[Exercise] Word for word, restate the lines of the data below between those holding "- (Hint: Take" and "- To start the", inclusive; pictures do not belong in the copy.
━━━━━━━━━━━━━━━━━━━━
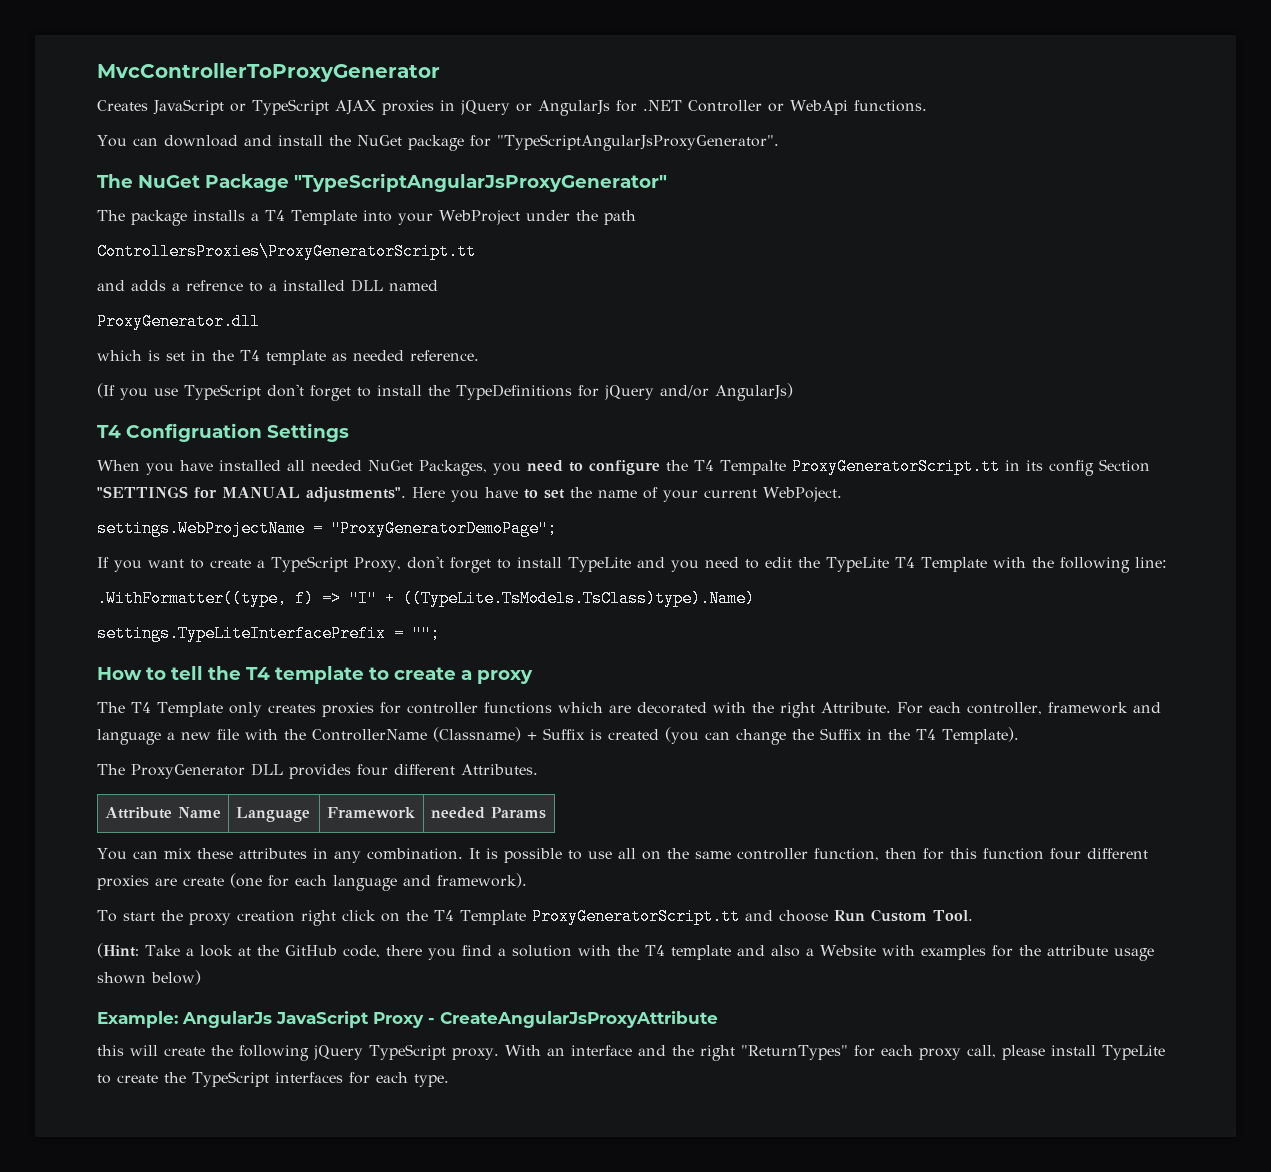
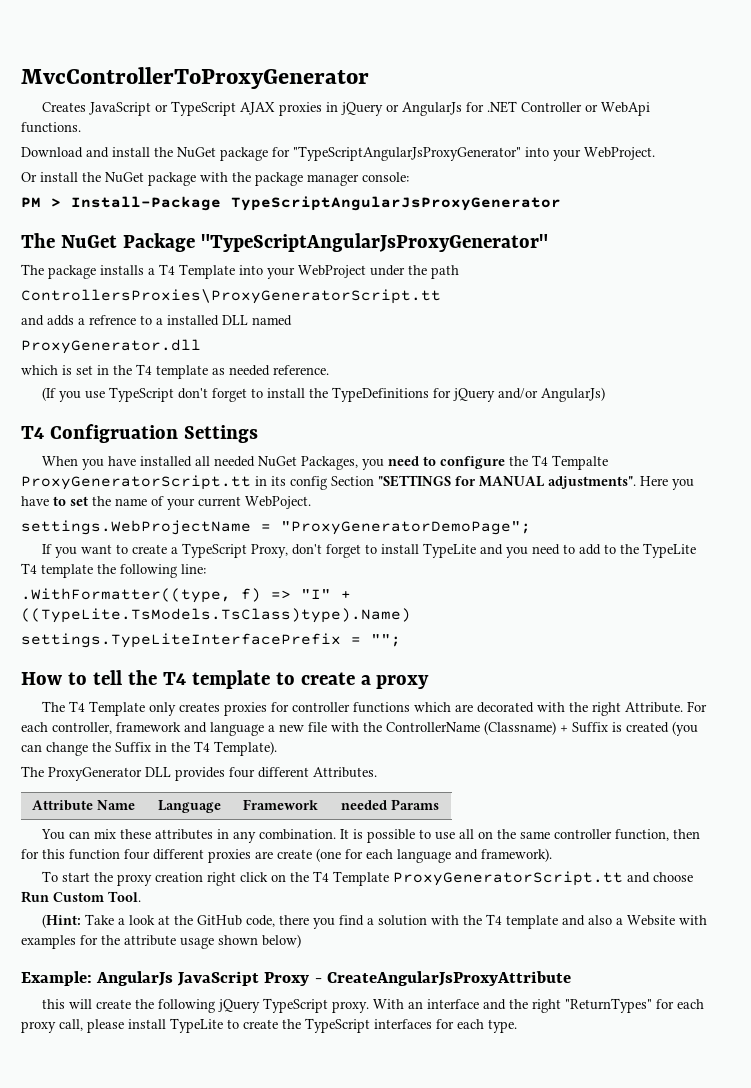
- You can download and install the NuGet package for "TypeScriptAngularJsProxyGenerator".
+ Download and install the NuGet package for "TypeScriptAngularJsProxyGenerator" into your WebProject.
+ Or install the NuGet package with the package manager console:
+ PM > Install-Package TypeScriptAngularJsProxyGenerator
- If you want to create a TypeScript Proxy, don't forget to install TypeLite and you need to edit the TypeLite T4 Template with the following line:
+ If you want to create a TypeScript Proxy, don't forget to install TypeLite and you need to add to the TypeLite T4 template the following line:

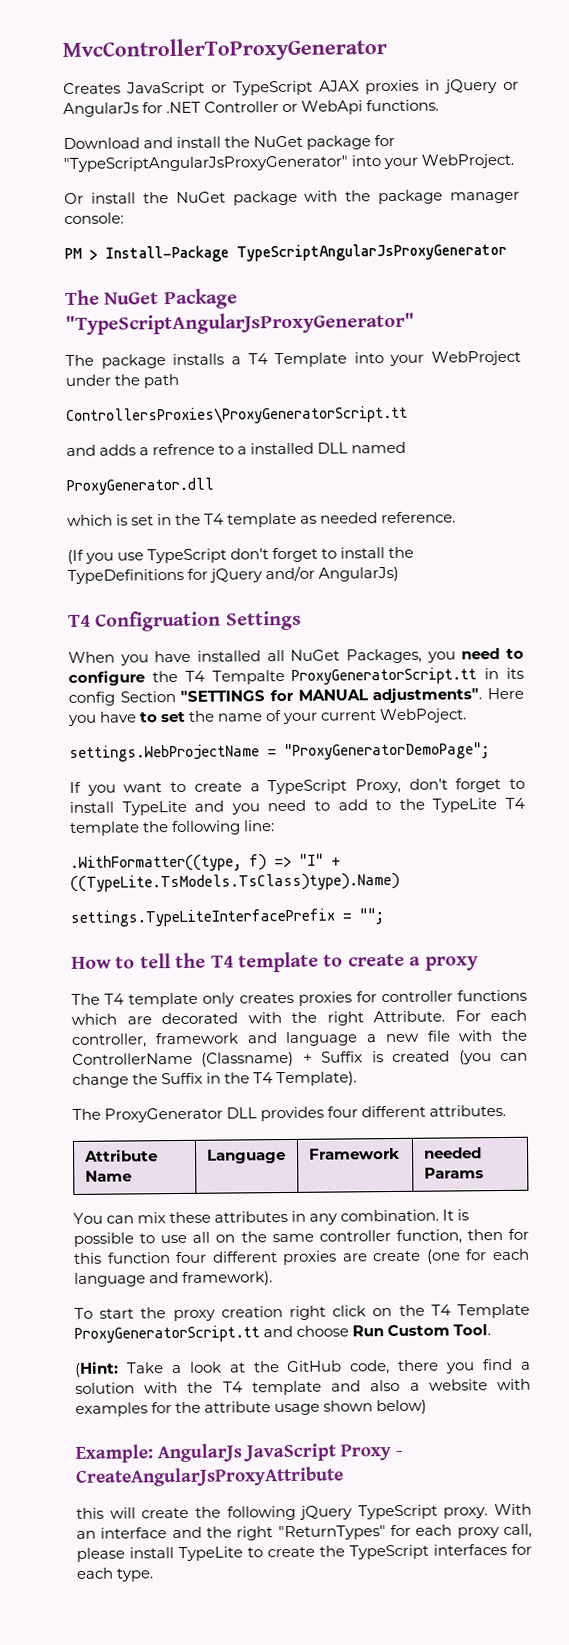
- When you have installed all needed NuGet Packages, you need to configure the T4 Tempalte ProxyGeneratorScript.tt in its config Section "SETTINGS for MANUAL adjustments".
+ When you have installed all NuGet Packages, you need to configure the T4 Tempalte ProxyGeneratorScript.tt in its config Section "SETTINGS for MANUAL adjustments".
- The T4 Template only creates proxies for controller functions which are decorated with the right Attribute.
+ The T4 template only creates proxies for controller functions which are decorated with the right Attribute.
- The ProxyGenerator DLL provides four different Attributes.
+ The ProxyGenerator DLL provides four different attributes.
- (Hint: Take a look at the GitHub code, there you find a solution with the T4 template and also a Website with examples for the attribute usage shown below)
+ (Hint: Take a look at the GitHub code, there you find a solution with the T4 template and also a website with examples for the attribute usage shown below)

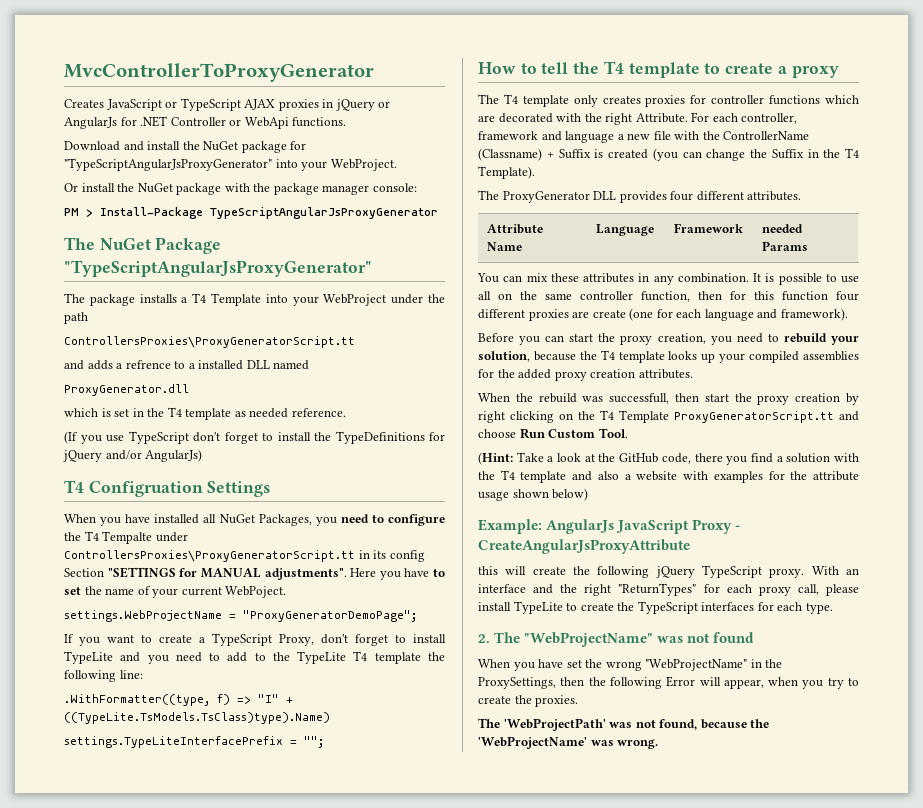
- When you have installed all NuGet Packages, you need to configure the T4 Tempalte ProxyGeneratorScript.tt in its config Section "SETTINGS for MANUAL adjustments".
+ When you have installed all NuGet Packages, you need to configure the T4 Tempalte under ControllersProxies\ProxyGeneratorScript.tt in its config Section "SETTINGS for MANUAL adjustments".
- To start the proxy creation right click on the T4 Template ProxyGeneratorScript.tt and choose Run Custom Tool.
+ Before you can start the proxy creation, you need to rebuild your solution, because the T4 template looks up your compiled assemblies for the added proxy creation attributes.
+ When the rebuild was successfull, then start the proxy creation by right clicking on the T4 Template ProxyGeneratorScript.tt and choose Run Custom Tool.
+ 2. The "WebProjectName" was not found
+ When you have set the wrong "WebProjectName" in the ProxySettings, then the following Error will appear, when you try to create the proxies.
+ The 'WebProjectPath' was not found, because the 'WebProjectName' was wrong.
━━━━━━━━━━━━━━━━━━━━
[Task response]
- (Hint: Take a look at the GitHub code, there you find a solution with the T4 template and also a Website with examples for the attribute usage shown below)
+ (Hint: Take a look at the GitHub code, there you find a solution with the T4 template and also a website with examples for the attribute usage shown below)

- When you have installed all NuGet Packages, you need to configure the T4 Tempalte ProxyGeneratorScript.tt in its config Section "SETTINGS for MANUAL adjustments".
+ When you have installed all NuGet Packages, you need to configure the T4 Tempalte under ControllersProxies\ProxyGeneratorScript.tt in its config Section "SETTINGS for MANUAL adjustments".
- To start the proxy creation right click on the T4 Template ProxyGeneratorScript.tt and choose Run Custom Tool.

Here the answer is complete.